Diet without meat or fish: what if you climaxed?

There are carnivores, omnivores, locavores and now climavores! You don’t eat red meat, not for health reasons, but to reduce the impact of your diet on the planet? Do you calculate the CO2 emissions of your recipes and do you choose the ingredients with the least impact on the environment? You are part of this new category of consumers.

In a recent survey by a US consultancy (Kearney), 15% of 1,000 people surveyed in the United States said they were aware of the impact of their food choices. A still small part that is expected to grow in the coming years, if we are to believe the analysis of this international company that specializes in the strategy of a whole range of areas, including distribution and trade. The study highlights a new profile of consumers, whose ranks should grow as everyone becomes aware of the impact of their food on the planet. Their name: climatologists.

The term is not yet used in Molière’s language, but is already resonating in the Anglo-Saxon world. In the UK, two artists are warning of the damaging effects of global warming on the seasons now completely shaken by bad weather and heatwaves that occur at inopportune times of the year. Above all, it has become legion to see tomatoes on the stalls in the winter… The London duo, consisting of Daniel Fernández Pascual and Alon Schwabe, called their project ‘climavore’. This includes organizing exhibitions to combat the threat to the resources essential to our food.

What does the climavore diet consist of?

Vegetable steaks instead of beef, seaweed instead of fish grown in aquatic farms, organic and preferably local food… These are all ways to create a climatic diet.

Activists Daniel Fernández Pascual and Alon Schwabe explain that the vegan diet cannot be the only solution to reduce your carbon footprint while eating. They are more interested in production systems to assess whether a particular food is acceptable. The two acolytes, who christened their duo Cooking Sections, instead propose adapting their diets to the climatic hazards and changes that reshape landscapes and soils, and thus food sources.

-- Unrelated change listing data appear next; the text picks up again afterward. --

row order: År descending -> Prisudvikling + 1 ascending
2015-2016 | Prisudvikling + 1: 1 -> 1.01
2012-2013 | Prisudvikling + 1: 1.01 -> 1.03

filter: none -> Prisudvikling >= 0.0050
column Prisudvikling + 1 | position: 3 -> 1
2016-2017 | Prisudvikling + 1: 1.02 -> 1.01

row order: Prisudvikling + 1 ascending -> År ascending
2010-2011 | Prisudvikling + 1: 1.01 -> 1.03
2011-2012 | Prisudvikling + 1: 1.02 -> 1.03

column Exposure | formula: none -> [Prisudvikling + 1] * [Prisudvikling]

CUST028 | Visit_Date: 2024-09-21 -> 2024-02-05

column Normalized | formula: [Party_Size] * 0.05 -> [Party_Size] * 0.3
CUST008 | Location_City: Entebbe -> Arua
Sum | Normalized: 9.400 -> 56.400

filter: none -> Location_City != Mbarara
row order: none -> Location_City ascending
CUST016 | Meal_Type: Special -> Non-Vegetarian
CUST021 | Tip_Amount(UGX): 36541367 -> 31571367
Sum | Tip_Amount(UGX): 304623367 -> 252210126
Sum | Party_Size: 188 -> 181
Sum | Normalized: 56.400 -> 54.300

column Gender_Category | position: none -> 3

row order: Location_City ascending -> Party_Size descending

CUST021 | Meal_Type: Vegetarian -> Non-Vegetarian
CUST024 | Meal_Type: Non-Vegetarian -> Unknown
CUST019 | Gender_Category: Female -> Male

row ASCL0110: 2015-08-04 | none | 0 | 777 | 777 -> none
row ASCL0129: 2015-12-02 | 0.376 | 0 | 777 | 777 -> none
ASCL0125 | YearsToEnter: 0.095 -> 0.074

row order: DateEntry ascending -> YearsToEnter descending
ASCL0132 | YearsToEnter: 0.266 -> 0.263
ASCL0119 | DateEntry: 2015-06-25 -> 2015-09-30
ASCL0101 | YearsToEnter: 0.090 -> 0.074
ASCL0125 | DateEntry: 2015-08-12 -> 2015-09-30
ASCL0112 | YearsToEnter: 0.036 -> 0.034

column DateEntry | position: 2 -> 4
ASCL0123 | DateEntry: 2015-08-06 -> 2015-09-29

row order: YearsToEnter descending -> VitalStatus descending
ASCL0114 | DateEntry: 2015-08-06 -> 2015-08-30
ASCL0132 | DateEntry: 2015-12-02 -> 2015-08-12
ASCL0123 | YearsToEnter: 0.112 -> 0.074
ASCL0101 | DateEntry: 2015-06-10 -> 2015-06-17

For example, we will not eat winter vegetables in mid-August… Above all, we will also avoid all crops that are the result of intensive farming. It is about giving preference to those who contribute to the recovery of our resources: we will vary the delights with all kinds of algae because they bring oxygen to the oceans. We won’t hesitate to choose oysters and mussels over aquaculture for their superpowers in water filtration. You should also be curious and taste the ancient fruits and vegetables that belong to a region, which can be grown close to home.